More important, though: Tomorrow thought Candle had talent. She showed the other girls the still life Candle painted—the same still life they’d all painted, a bowl of fruit and a pitcher of Kool-Aid set up on one of the picnic tables—and she said, “See how Candle has put her own special twist on things? She didn’t copy the pitcher; she exaggerated it. She narrowed the neck and she ballooned the base. That is what makes it art, folks.”
Candle hardly knew where to look. She had always “exaggerated” her pictures, if that was what it was called. Drawing a fairy-tale princess, as she liked to do when she was little, she had swooped the skirt of the ballgown out to the very edges of the paper; she had elongated the torso; she had made the princess’s arms as curvy as the scrolls on the front of a violin. But no one had said she had talent. The artist her friends at school admired was Melanie Brooks, in eighth grade. Melanie drew fashion models so polished-looking that they could have been in a magazine.
Eventually, the other campers moved on to pottery making, lanyard braiding, and basket weaving, but Candle was allowed to stick with painting. And when her parents came to pick her up, at the end of her six weeks, they were treated to an entire show of her paintings thumbtacked around the art cabin. “I’d love to see what she could do with oils,” Tomorrow told them. “The camp limits us to just watercolors for easier cleanup, but she might want to branch out into other mediums.”
“My mother works in acrylics, as it happens,” Alice said.
“Oh? Your mother’s an artist?”
“In a way,” Alice said.
“Maybe Candle could pick up some tips from her,” Tomorrow said.
Alice looked uncertain, but she said, “Well. Maybe.”
* * *
—
Candle’s paintings were forgotten once she was home again. Or forgotten by her parents, at least, because the house was all abuzz now with her sister’s wedding plans. Robby was marrying her longtime boyfriend in the fall. Carlton, his name was. He was a dental student with a receding hairline; so, big whoop. Candle couldn’t figure out what all the fuss was about.
Candle herself, though, did not forget her paintings. There were six long weeks before school began, and she had nothing in the world to do. All her friends were away on summer vacation, but Candle’s parents had already taken their vacation while she was at camp. So one day she asked her mother if they could go to a crafts store and buy a few supplies, and although it took several days for that to happen, they did go eventually. Except Candle didn’t know what exactly she needed. She’d been thinking she would just pick up a ready-made set of oil paints, but oils didn’t seem to come in sets; they came in expensive single tubes.
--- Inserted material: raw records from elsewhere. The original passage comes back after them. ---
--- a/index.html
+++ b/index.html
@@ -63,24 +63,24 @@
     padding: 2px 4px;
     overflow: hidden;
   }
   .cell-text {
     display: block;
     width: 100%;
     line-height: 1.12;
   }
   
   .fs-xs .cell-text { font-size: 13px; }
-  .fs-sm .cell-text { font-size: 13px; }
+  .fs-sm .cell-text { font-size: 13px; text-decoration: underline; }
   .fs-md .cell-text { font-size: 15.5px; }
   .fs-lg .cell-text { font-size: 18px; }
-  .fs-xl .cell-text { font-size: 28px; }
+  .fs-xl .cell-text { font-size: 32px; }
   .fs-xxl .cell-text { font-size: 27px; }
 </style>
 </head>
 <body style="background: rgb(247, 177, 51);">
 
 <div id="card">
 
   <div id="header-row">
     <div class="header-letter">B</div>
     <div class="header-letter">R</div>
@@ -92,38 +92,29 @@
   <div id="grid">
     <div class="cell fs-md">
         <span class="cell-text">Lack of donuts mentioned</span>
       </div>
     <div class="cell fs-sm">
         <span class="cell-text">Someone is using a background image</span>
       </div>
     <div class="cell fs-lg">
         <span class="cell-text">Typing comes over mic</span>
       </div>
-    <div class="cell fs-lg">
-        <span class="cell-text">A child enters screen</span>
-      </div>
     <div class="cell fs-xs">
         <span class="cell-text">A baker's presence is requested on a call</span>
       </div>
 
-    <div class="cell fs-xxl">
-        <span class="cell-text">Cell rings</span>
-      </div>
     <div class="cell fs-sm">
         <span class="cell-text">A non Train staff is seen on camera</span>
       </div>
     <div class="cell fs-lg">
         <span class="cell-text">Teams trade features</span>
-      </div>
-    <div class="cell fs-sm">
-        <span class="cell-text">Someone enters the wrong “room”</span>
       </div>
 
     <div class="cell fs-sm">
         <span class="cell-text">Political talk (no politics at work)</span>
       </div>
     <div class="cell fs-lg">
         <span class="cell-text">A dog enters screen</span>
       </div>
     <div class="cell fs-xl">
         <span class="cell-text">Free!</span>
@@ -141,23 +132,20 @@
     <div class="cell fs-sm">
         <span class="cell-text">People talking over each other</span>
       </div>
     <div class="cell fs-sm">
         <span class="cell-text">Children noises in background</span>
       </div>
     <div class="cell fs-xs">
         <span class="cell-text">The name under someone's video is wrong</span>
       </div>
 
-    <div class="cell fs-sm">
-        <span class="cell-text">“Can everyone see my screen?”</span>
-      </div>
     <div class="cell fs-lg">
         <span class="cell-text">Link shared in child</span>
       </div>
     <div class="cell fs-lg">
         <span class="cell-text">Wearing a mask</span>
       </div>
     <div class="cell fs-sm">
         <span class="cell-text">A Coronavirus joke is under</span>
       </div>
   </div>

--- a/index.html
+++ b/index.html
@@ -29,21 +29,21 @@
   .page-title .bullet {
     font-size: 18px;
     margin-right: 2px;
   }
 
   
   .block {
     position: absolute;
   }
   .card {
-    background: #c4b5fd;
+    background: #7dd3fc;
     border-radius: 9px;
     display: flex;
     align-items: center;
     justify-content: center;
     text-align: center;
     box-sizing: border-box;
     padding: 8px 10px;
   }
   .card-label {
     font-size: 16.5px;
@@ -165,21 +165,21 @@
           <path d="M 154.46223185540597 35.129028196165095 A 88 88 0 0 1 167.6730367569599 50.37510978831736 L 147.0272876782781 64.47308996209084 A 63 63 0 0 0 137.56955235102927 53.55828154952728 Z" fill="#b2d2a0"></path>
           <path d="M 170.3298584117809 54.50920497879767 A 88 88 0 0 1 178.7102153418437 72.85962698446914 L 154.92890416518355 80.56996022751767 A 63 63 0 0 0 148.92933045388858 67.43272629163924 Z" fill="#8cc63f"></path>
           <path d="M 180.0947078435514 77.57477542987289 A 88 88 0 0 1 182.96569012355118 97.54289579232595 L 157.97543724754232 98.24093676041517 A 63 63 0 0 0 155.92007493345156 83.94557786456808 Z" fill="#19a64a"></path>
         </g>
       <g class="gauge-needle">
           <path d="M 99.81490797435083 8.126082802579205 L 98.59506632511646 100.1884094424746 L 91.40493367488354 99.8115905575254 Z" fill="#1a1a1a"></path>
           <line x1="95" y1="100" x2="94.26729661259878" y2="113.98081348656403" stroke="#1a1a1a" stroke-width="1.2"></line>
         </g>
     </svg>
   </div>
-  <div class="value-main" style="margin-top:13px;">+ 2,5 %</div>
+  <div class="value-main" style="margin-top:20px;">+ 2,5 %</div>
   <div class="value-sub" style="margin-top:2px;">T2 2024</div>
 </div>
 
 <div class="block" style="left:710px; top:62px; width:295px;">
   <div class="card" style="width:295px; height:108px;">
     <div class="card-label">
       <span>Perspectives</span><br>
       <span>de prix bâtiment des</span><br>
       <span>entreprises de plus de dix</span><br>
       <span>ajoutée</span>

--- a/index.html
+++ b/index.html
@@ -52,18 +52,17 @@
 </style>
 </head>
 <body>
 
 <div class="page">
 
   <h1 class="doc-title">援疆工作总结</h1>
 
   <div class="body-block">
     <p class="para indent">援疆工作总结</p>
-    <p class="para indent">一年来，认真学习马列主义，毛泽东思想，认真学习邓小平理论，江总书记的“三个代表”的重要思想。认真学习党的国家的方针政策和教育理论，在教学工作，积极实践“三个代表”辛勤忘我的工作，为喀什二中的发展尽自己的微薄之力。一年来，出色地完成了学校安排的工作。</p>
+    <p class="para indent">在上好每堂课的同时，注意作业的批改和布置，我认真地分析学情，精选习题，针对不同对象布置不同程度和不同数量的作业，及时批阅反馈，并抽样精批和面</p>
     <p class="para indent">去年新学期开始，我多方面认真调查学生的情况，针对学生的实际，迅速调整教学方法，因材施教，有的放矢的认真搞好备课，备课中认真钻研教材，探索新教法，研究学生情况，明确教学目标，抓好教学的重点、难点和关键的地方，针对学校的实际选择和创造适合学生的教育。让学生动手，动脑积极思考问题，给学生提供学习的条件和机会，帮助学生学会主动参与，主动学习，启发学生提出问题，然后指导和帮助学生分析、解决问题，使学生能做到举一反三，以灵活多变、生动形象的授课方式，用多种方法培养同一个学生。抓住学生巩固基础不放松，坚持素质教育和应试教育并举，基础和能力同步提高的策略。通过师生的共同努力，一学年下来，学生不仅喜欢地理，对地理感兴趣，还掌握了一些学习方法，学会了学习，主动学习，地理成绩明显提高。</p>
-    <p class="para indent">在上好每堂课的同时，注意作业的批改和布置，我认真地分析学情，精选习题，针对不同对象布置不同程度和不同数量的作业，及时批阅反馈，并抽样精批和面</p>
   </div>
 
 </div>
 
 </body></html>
Acrylics came in sets, though. “Well, I’m not sure,” she told her mother. “I mean, acrylics don’t sound so professional as oils.”
Her mother said, “I don’t know why you say that. Your grandmom uses nothing but, and she’s a professional, supposedly.” Then she said, “Tell you what: let’s arrange a time for you to visit her studio and ask her all about it. Bring along some of your pictures from camp and maybe she’ll have an opinion as to what kind of paints would work best for you.”
So that was the plan. Alice phoned Mercy as soon as they got home, and they settled on an afternoon two days from then.
“Now, one thing you should bear in mind,” Alice said as she was driving Candle into town, “is you shouldn’t get your feelings hurt if Grandmom says something critical about your pictures. She might not be as complimentary as Today, or whatever her name was.”
There was no way on earth Alice could have forgotten what Tomorrow’s name was. She was just being snooty, as usual. She just liked to sound all amused by people.
She didn’t go into the studio with Candle when she dropped her off. “Tell her I’ll say hello when I come to pick you up,” she said. “In an hour or so; hour and a half tops.” She was heading to a mother-of-the-bride-dress fitting, up in Towson.
The studio was above a garage in somebody’s backyard. Candle had to climb a rickety outside staircase that shivered with every step she took, so her grandmother knew to expect her and already had the door open by the time Candle reached the landing. “Kendall!” she said. “It’s so nice to see you!”
Until that moment, Candle had forgotten that her grandmother, at least, had been calling her Kendall all along. She felt a rush of gratitude. She said, “Thank you, Grandmom,” and gave her a little hug, although ordinarily she wouldn’t have bothered.